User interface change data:
============
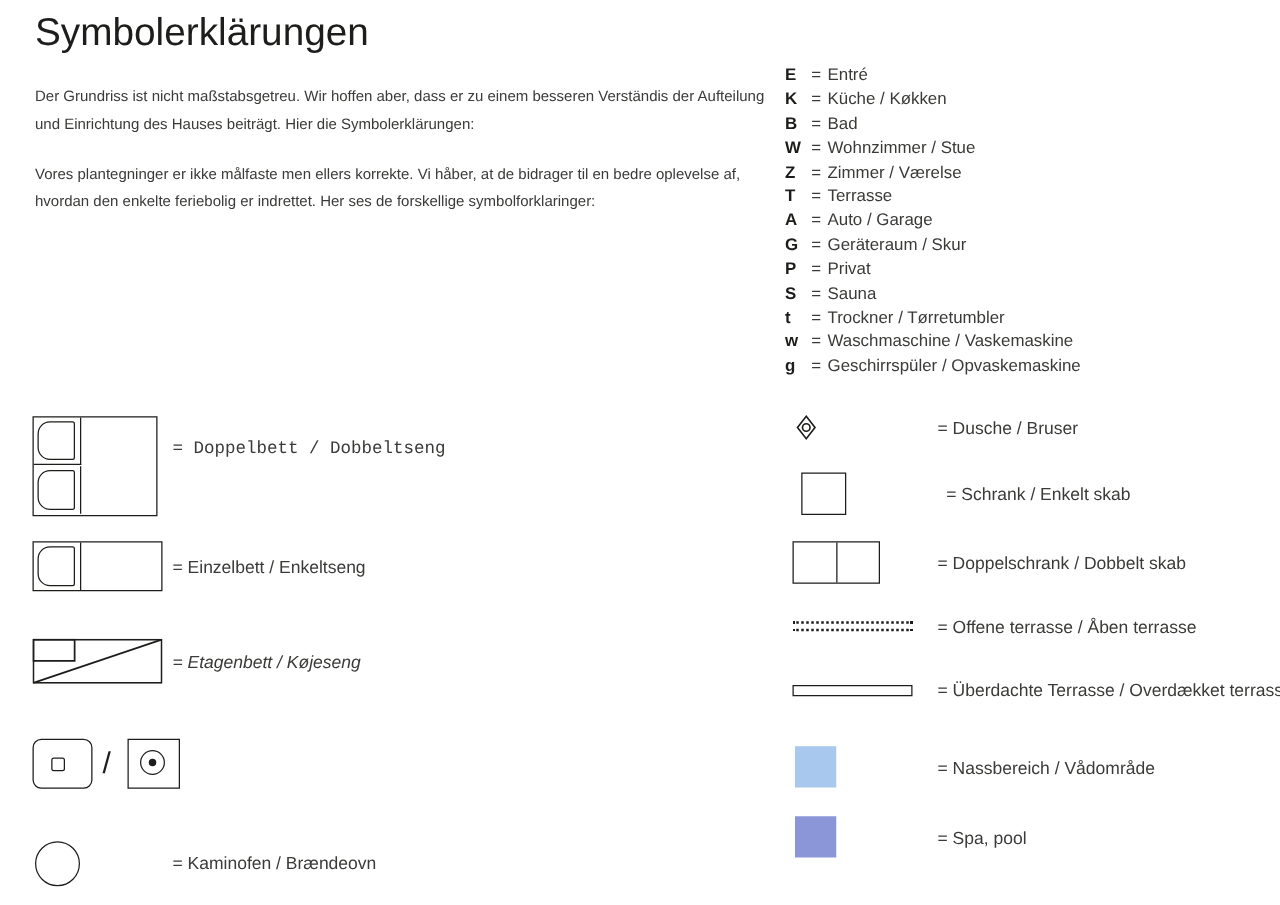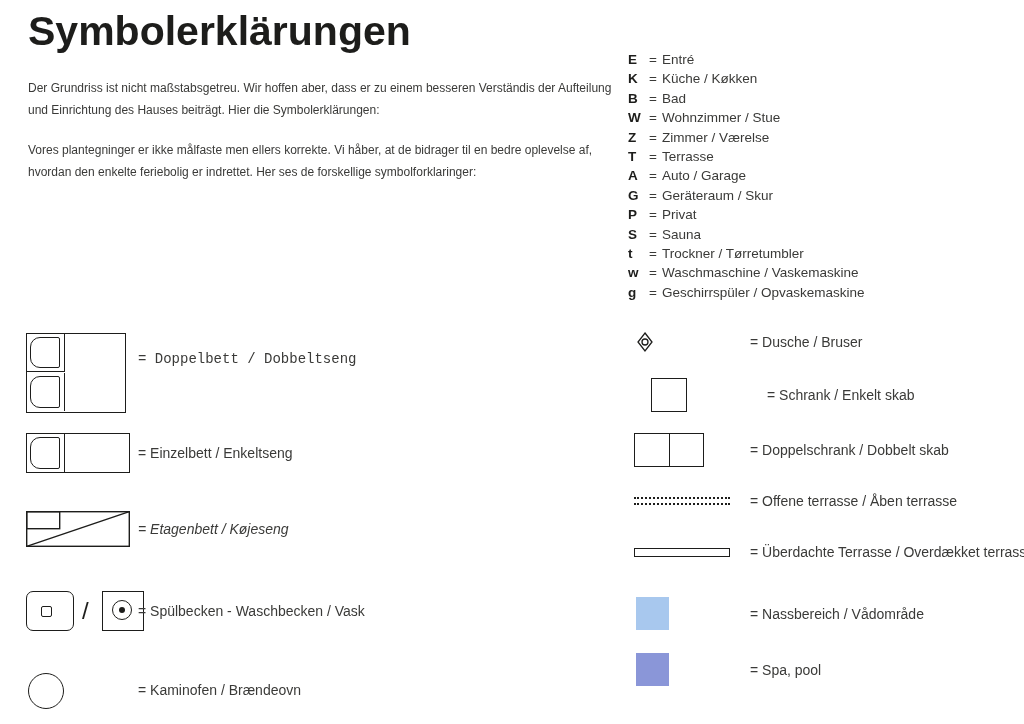"Symbolerklärungen" h1.title { font-size: 41px -> 31px; font-weight: bold -> normal }
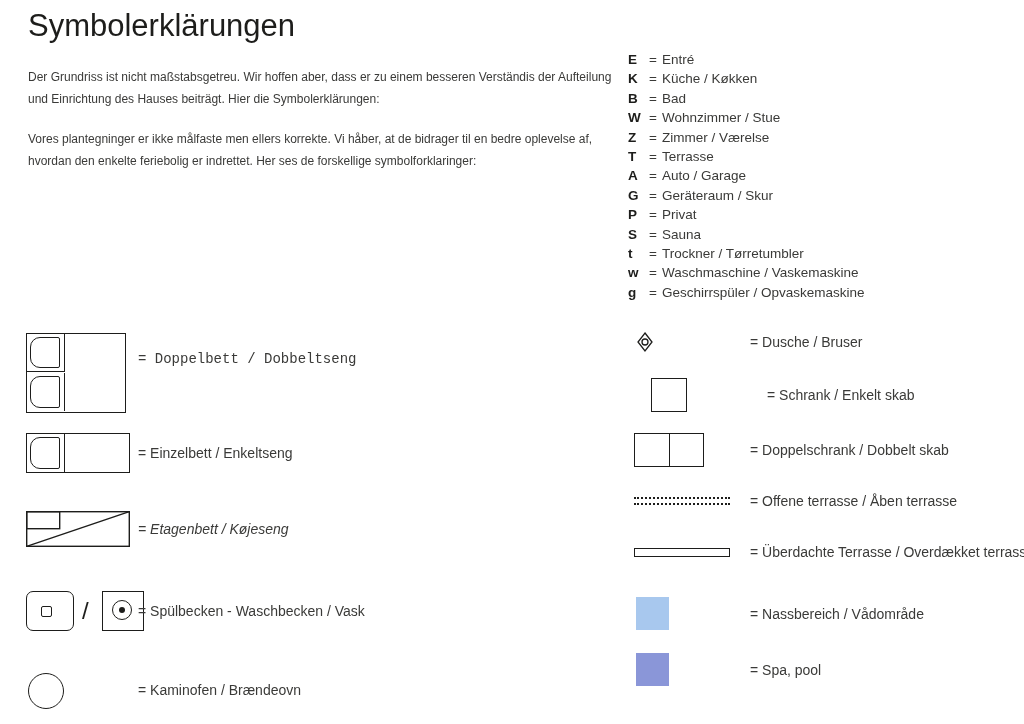"= Schrank / Enkelt skab" div.rsym { left: 17px -> 7px }
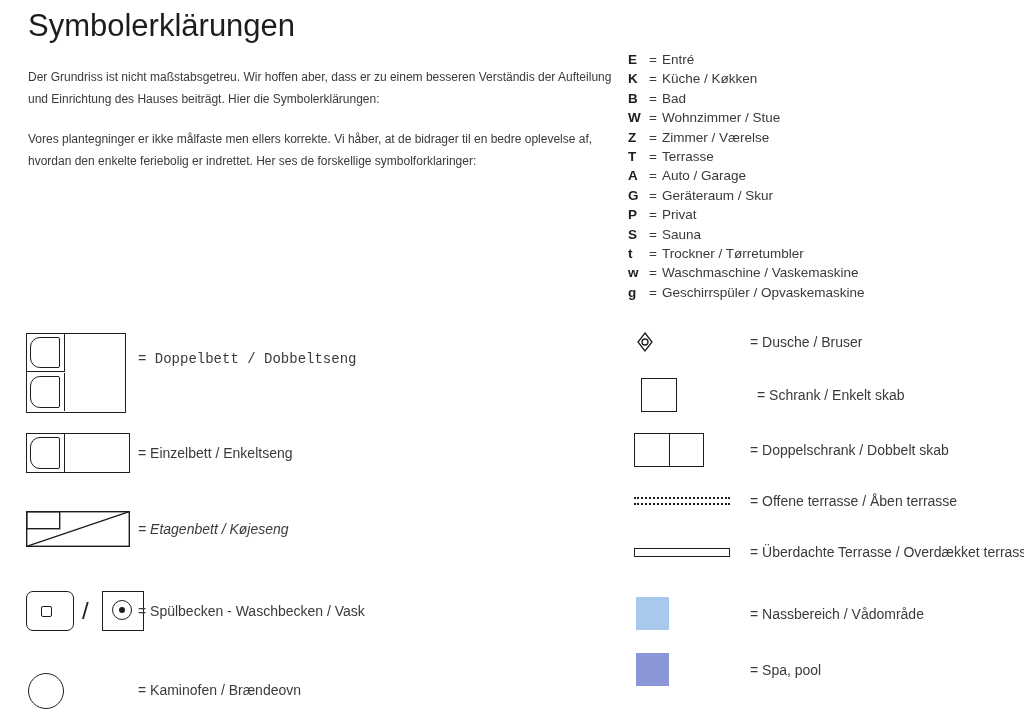"= Spülbecken - Waschbecken /" div.sym-label { html: <div>= Spülbecken - Waschbecken / Vask</div> -> none }
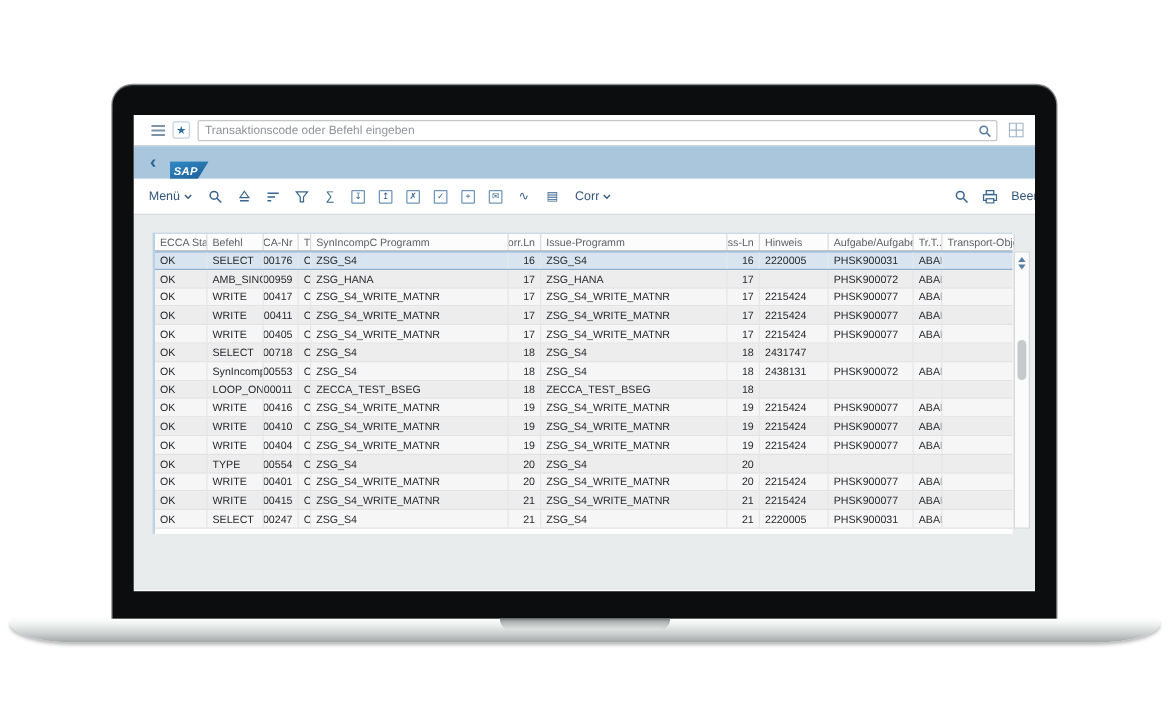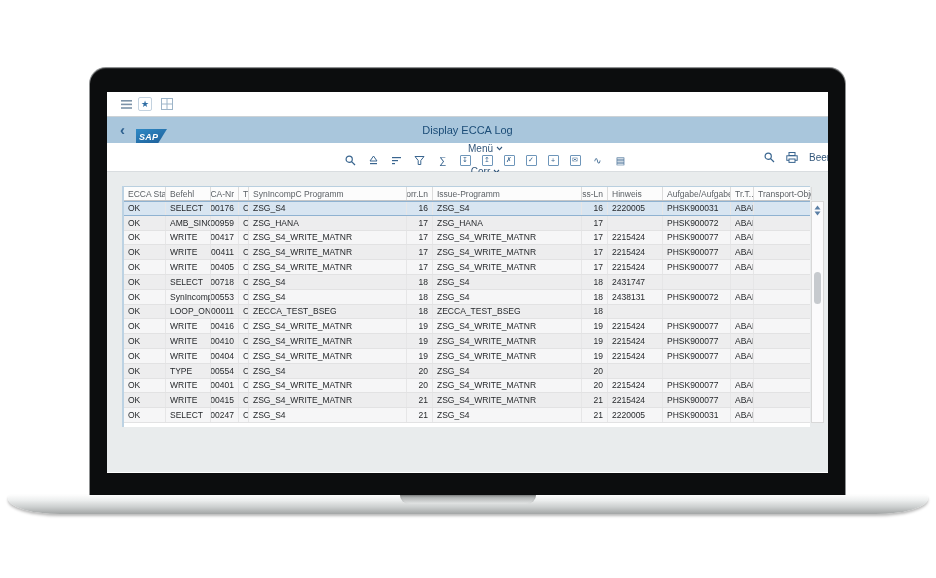"Transaktionscode oder Befehl eingeben" div.cmdinput { html: none -> <div> <span>Transaktionscode oder Befehl eingeben</span> <span> <svg> <circle></circle> <line></line> </svg> </span> </div> }
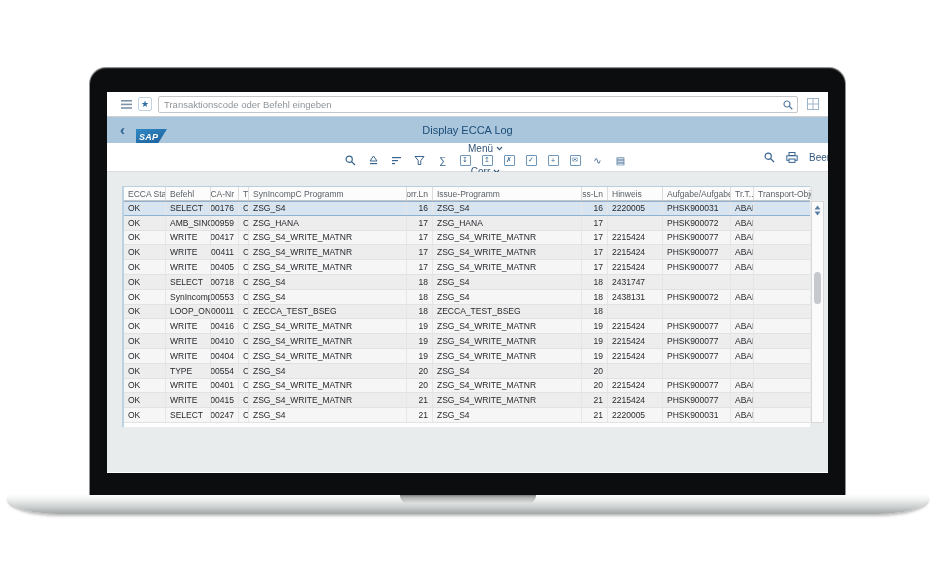"Display ECCA Log" span.apptitle { html: <span>Display ECCA Log</span> -> none }
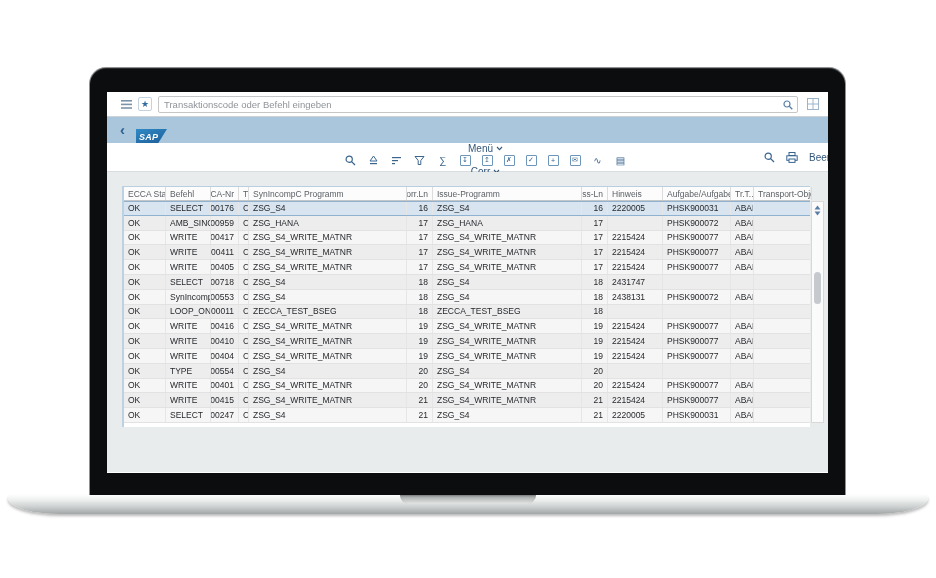"Menü" .toolbar { flex-direction: column -> none }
============
**INSTRUCTIONS FOR THE TASK**.
Only the lines from the top of the data through the line with "html: <div>= Spülbecken" should be quoted, exactly and with both ends kept; skip the pictures.

**RESULT BELOW**.
"Symbolerklärungen" h1.title { font-size: 41px -> 31px; font-weight: bold -> normal }
"= Schrank / Enkelt skab" div.rsym { left: 17px -> 7px }
"= Spülbecken - Waschbecken /" div.sym-label { html: <div>= Spülbecken - Waschbecken / Vask</div> -> none }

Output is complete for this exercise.